### ACTIVITY
Below are the entries; give again exactly the lines from the one mentioning "4oz Aromatherapy Spray: 4" through the one mentioning "Monster Nitro Super", inclusive.

(Source records)
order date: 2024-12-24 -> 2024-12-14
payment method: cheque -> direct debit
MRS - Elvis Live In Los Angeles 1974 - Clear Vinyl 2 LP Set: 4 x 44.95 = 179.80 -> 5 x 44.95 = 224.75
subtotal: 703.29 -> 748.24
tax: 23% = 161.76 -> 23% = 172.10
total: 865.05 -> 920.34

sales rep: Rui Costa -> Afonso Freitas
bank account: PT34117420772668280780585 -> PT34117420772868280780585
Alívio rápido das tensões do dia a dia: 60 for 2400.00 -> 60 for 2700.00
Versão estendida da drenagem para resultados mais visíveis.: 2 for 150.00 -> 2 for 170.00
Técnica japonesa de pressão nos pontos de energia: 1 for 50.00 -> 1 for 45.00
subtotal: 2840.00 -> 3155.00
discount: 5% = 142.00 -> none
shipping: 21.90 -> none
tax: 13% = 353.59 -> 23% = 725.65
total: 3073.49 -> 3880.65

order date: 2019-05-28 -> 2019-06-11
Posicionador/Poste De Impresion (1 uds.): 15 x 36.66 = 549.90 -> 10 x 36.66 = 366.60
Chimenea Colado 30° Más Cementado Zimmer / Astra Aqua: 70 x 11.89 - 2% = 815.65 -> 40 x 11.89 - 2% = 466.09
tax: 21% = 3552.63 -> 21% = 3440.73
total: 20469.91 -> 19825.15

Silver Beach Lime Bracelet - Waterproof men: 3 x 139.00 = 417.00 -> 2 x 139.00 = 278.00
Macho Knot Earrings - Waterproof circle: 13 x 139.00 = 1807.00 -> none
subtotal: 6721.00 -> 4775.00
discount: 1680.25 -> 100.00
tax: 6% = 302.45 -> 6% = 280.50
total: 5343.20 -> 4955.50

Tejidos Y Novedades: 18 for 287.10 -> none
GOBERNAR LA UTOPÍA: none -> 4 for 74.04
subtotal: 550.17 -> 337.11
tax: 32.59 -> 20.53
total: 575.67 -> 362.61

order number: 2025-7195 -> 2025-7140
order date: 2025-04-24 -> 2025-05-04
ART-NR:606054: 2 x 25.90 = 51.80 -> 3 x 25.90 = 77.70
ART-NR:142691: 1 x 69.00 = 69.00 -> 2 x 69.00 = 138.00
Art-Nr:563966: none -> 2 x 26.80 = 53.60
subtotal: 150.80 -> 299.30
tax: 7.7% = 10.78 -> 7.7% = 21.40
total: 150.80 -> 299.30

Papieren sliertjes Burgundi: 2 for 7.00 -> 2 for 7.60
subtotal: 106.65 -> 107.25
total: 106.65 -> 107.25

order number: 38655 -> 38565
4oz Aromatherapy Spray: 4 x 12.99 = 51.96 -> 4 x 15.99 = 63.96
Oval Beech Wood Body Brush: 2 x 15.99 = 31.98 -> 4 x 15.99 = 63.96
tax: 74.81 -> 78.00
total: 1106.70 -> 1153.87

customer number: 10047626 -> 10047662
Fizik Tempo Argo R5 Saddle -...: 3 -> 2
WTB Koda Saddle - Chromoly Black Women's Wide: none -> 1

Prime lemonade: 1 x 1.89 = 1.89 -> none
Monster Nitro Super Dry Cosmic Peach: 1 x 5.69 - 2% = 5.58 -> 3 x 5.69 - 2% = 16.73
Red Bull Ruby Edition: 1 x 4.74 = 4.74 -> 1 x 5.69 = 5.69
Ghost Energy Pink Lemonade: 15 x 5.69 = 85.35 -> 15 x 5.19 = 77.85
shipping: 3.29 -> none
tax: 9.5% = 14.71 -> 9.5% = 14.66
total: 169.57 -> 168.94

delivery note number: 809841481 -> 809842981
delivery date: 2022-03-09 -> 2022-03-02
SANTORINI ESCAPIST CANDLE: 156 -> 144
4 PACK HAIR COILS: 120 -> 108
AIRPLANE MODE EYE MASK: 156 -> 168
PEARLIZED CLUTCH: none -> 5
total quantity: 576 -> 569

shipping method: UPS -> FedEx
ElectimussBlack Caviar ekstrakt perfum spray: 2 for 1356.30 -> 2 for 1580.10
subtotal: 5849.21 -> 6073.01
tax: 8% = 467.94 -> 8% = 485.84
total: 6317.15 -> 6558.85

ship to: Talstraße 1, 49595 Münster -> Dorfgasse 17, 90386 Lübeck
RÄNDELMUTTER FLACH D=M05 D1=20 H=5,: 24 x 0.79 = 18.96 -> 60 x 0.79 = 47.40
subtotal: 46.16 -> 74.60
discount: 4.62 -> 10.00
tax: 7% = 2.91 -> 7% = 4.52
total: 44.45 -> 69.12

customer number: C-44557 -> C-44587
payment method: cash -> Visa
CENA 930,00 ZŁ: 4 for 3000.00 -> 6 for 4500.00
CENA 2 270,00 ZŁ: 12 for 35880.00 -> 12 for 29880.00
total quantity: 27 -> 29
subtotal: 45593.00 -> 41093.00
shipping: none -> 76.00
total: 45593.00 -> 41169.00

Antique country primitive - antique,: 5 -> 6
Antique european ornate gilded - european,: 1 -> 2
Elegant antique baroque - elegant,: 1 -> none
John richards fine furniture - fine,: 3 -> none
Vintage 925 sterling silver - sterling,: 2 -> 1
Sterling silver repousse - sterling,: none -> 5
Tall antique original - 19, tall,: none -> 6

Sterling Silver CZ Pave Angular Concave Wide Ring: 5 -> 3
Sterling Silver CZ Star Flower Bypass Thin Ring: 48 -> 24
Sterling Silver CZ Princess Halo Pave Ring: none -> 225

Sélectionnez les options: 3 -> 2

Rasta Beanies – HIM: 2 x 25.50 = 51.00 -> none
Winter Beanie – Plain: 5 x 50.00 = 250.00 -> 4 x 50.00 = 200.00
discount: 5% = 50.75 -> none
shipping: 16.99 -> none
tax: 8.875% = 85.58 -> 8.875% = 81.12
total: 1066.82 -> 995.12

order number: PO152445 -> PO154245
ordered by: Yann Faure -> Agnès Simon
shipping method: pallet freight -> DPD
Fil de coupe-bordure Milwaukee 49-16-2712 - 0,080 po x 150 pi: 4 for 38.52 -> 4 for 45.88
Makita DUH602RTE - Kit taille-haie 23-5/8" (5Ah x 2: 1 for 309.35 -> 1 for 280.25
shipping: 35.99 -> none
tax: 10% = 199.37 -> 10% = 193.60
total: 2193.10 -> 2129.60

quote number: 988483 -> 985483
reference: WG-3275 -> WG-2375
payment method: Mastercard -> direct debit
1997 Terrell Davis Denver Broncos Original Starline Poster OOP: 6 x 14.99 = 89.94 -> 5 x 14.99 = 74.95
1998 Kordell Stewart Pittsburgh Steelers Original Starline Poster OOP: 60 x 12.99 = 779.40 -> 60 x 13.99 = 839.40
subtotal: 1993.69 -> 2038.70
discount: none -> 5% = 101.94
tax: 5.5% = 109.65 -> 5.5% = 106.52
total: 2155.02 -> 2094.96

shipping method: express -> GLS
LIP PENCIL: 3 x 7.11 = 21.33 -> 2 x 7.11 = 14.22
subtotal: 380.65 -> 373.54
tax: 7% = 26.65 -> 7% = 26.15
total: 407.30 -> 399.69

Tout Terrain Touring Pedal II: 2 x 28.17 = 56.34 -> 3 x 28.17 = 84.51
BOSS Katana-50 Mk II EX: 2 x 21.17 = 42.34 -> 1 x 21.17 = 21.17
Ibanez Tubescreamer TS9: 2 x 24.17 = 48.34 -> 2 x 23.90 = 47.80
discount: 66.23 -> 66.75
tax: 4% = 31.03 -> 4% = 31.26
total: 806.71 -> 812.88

### PROBLEM SOLUTION
4oz Aromatherapy Spray: 4 x 12.99 = 51.96 -> 4 x 15.99 = 63.96
Oval Beech Wood Body Brush: 2 x 15.99 = 31.98 -> 4 x 15.99 = 63.96
tax: 74.81 -> 78.00
total: 1106.70 -> 1153.87

customer number: 10047626 -> 10047662
Fizik Tempo Argo R5 Saddle -...: 3 -> 2
WTB Koda Saddle - Chromoly Black Women's Wide: none -> 1

Prime lemonade: 1 x 1.89 = 1.89 -> none
Monster Nitro Super Dry Cosmic Peach: 1 x 5.69 - 2% = 5.58 -> 3 x 5.69 - 2% = 16.73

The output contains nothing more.